Work order
Every line below needs to be transcribed without alteration, and no image may be carried over.

*** Data shown Section Begins ***

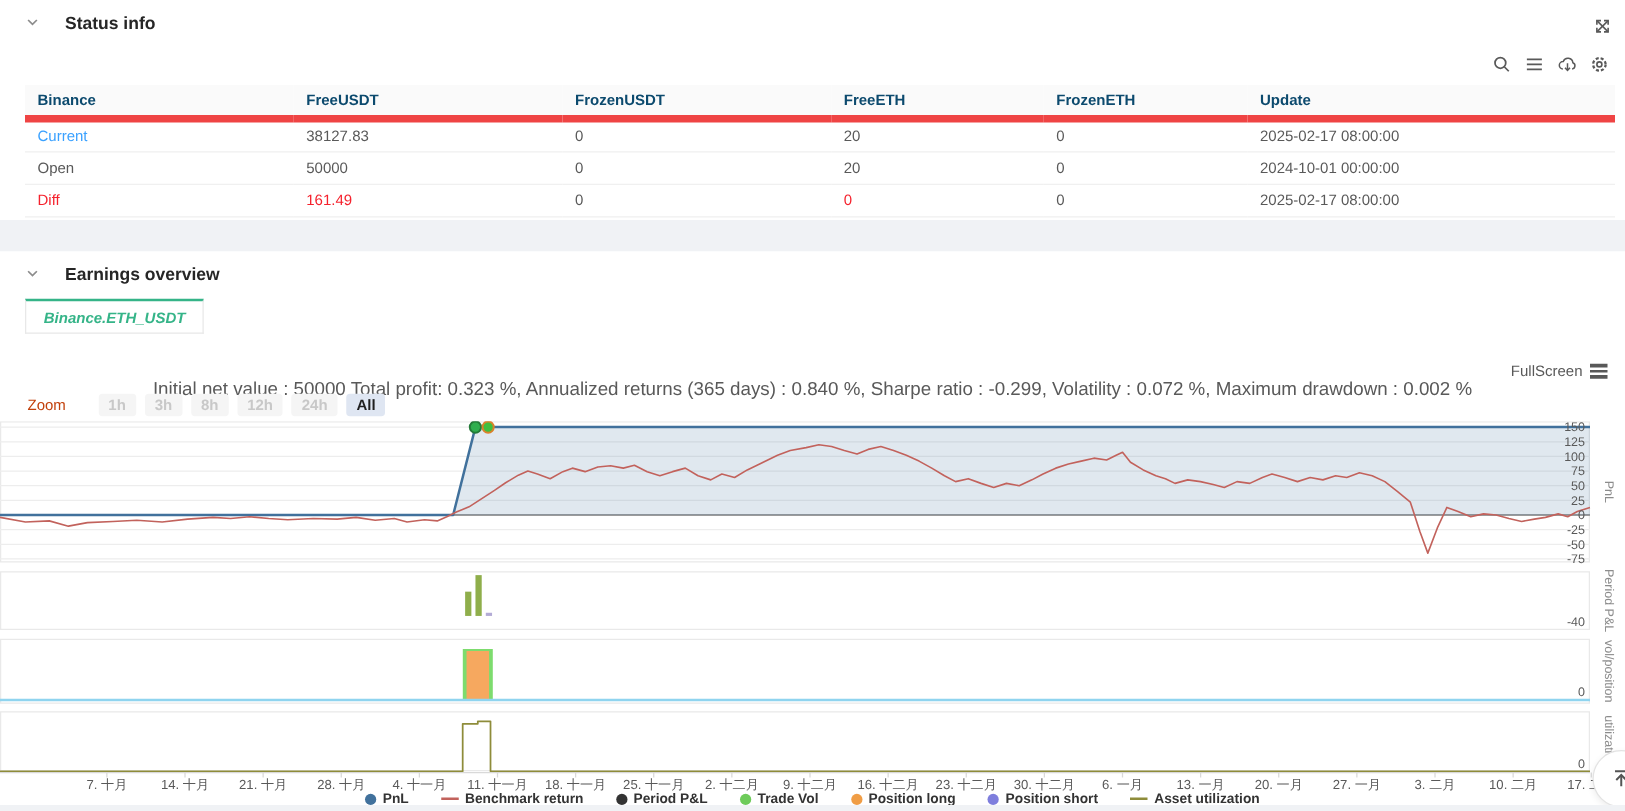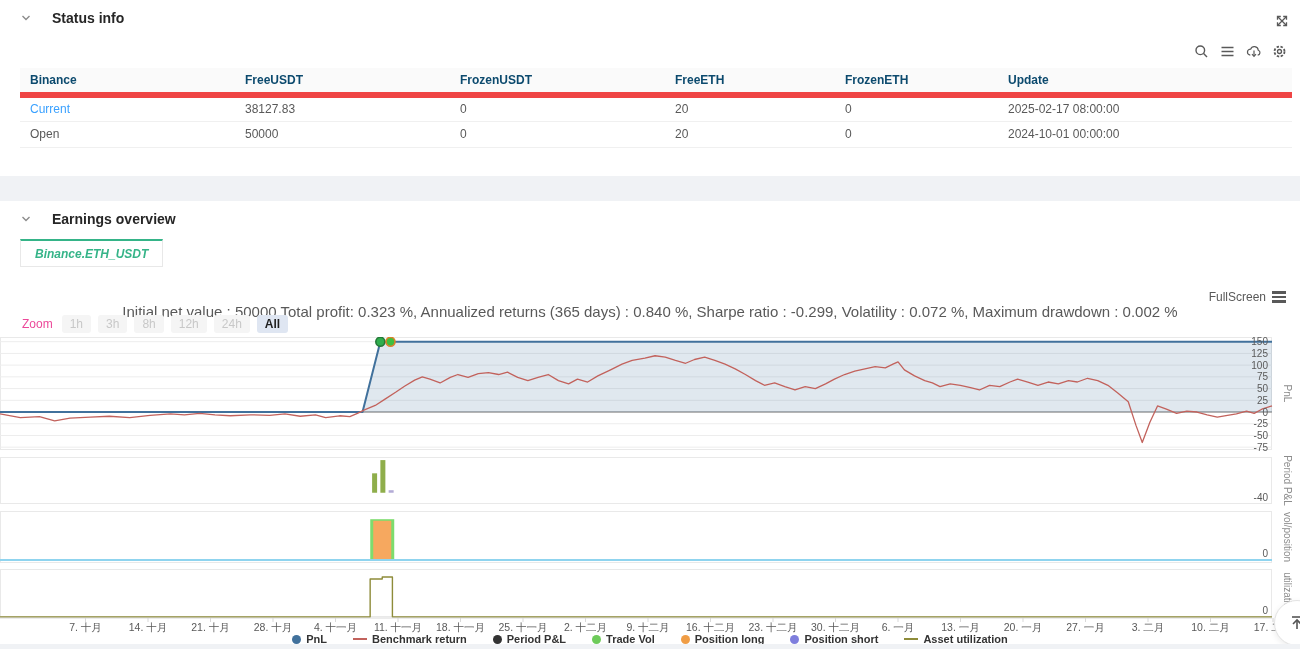--- a/index.html
+++ b/index.html
@@ -155,6 +155,14 @@
         <td>20</td>
         <td>0</td>
         <td>2024-10-01 00:00:00</td>
+      </tr>
+      <tr>
+        <td class="c-red">Diff</td>
+        <td class="c-red">161.49</td>
+        <td>0</td>
+        <td class="c-red">0</td>
+        <td>0</td>
+        <td>2025-02-17 08:00:00</td>
       </tr>
     </tbody>
   </table>

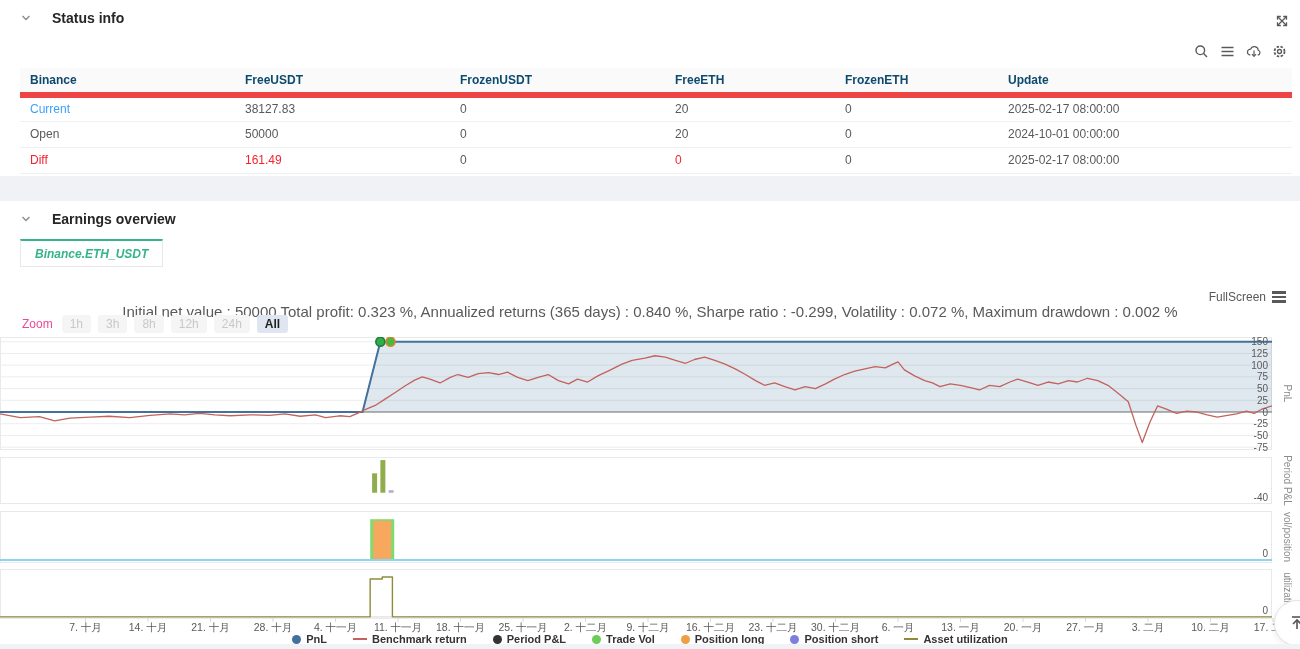--- a/index.html
+++ b/index.html
@@ -49,7 +49,7 @@
   .fs-icon i { width:14px; height:2.5px; background:#595959; display:block; }
 
   .zoom-row { position:absolute; top:315px; left:22px; display:flex; align-items:center; gap:7px; font-size:12px; }
-  .zoom-label { color:#ec4899; margin-right:2px; }
+  .zoom-label { color:#c2410c; margin-right:19px; }
   .zoom-btn { padding:2px 8px; border-radius:3px; background:#f5f5f5; color:#c8c8c8; cursor:pointer; }
   .zoom-btn.active { background:#dfe6f2; color:#1f1f1f; font-weight:700; }
 

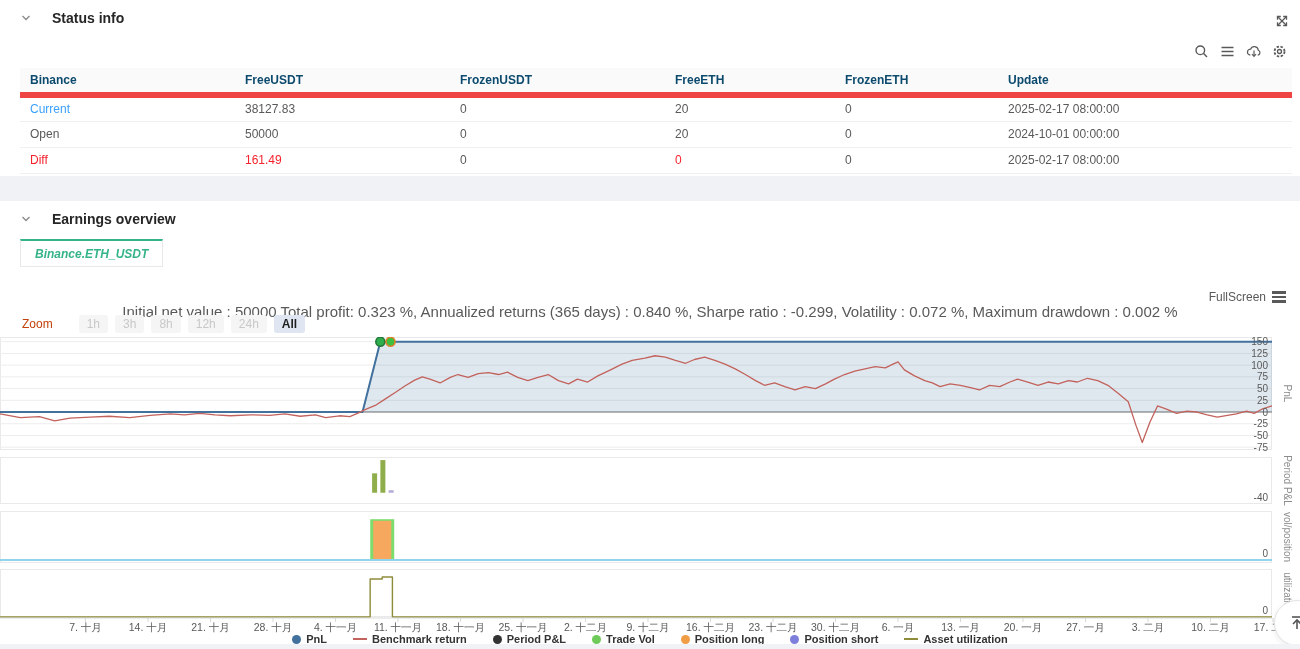--- a/index.html
+++ b/index.html
@@ -50,7 +50,7 @@
 
   .zoom-row { position:absolute; top:315px; left:22px; display:flex; align-items:center; gap:7px; font-size:12px; }
   .zoom-label { color:#c2410c; margin-right:19px; }
-  .zoom-btn { padding:2px 8px; border-radius:3px; background:#f5f5f5; color:#c8c8c8; cursor:pointer; }
+  .zoom-btn { padding:2px 8px; border-radius:3px; background:#f5f5f5; color:#c8c8c8; cursor:pointer;font-weight:bold; }
   .zoom-btn.active { background:#dfe6f2; color:#1f1f1f; font-weight:700; }
 
   #chart-svg { position:absolute; top:337px; left:0; }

*** Data shown Section Ends ***

Task response
--- a/index.html
+++ b/index.html
@@ -155,6 +155,14 @@
         <td>20</td>
         <td>0</td>
         <td>2024-10-01 00:00:00</td>
+      </tr>
+      <tr>
+        <td class="c-red">Diff</td>
+        <td class="c-red">161.49</td>
+        <td>0</td>
+        <td class="c-red">0</td>
+        <td>0</td>
+        <td>2025-02-17 08:00:00</td>
       </tr>
     </tbody>
   </table>

--- a/index.html
+++ b/index.html
@@ -49,7 +49,7 @@
   .fs-icon i { width:14px; height:2.5px; background:#595959; display:block; }
 
   .zoom-row { position:absolute; top:315px; left:22px; display:flex; align-items:center; gap:7px; font-size:12px; }
-  .zoom-label { color:#ec4899; margin-right:2px; }
+  .zoom-label { color:#c2410c; margin-right:19px; }
   .zoom-btn { padding:2px 8px; border-radius:3px; background:#f5f5f5; color:#c8c8c8; cursor:pointer; }
   .zoom-btn.active { background:#dfe6f2; color:#1f1f1f; font-weight:700; }
 

--- a/index.html
+++ b/index.html
@@ -50,7 +50,7 @@
 
   .zoom-row { position:absolute; top:315px; left:22px; display:flex; align-items:center; gap:7px; font-size:12px; }
   .zoom-label { color:#c2410c; margin-right:19px; }
-  .zoom-btn { padding:2px 8px; border-radius:3px; background:#f5f5f5; color:#c8c8c8; cursor:pointer; }
+  .zoom-btn { padding:2px 8px; border-radius:3px; background:#f5f5f5; color:#c8c8c8; cursor:pointer;font-weight:bold; }
   .zoom-btn.active { background:#dfe6f2; color:#1f1f1f; font-weight:700; }
 
   #chart-svg { position:absolute; top:337px; left:0; }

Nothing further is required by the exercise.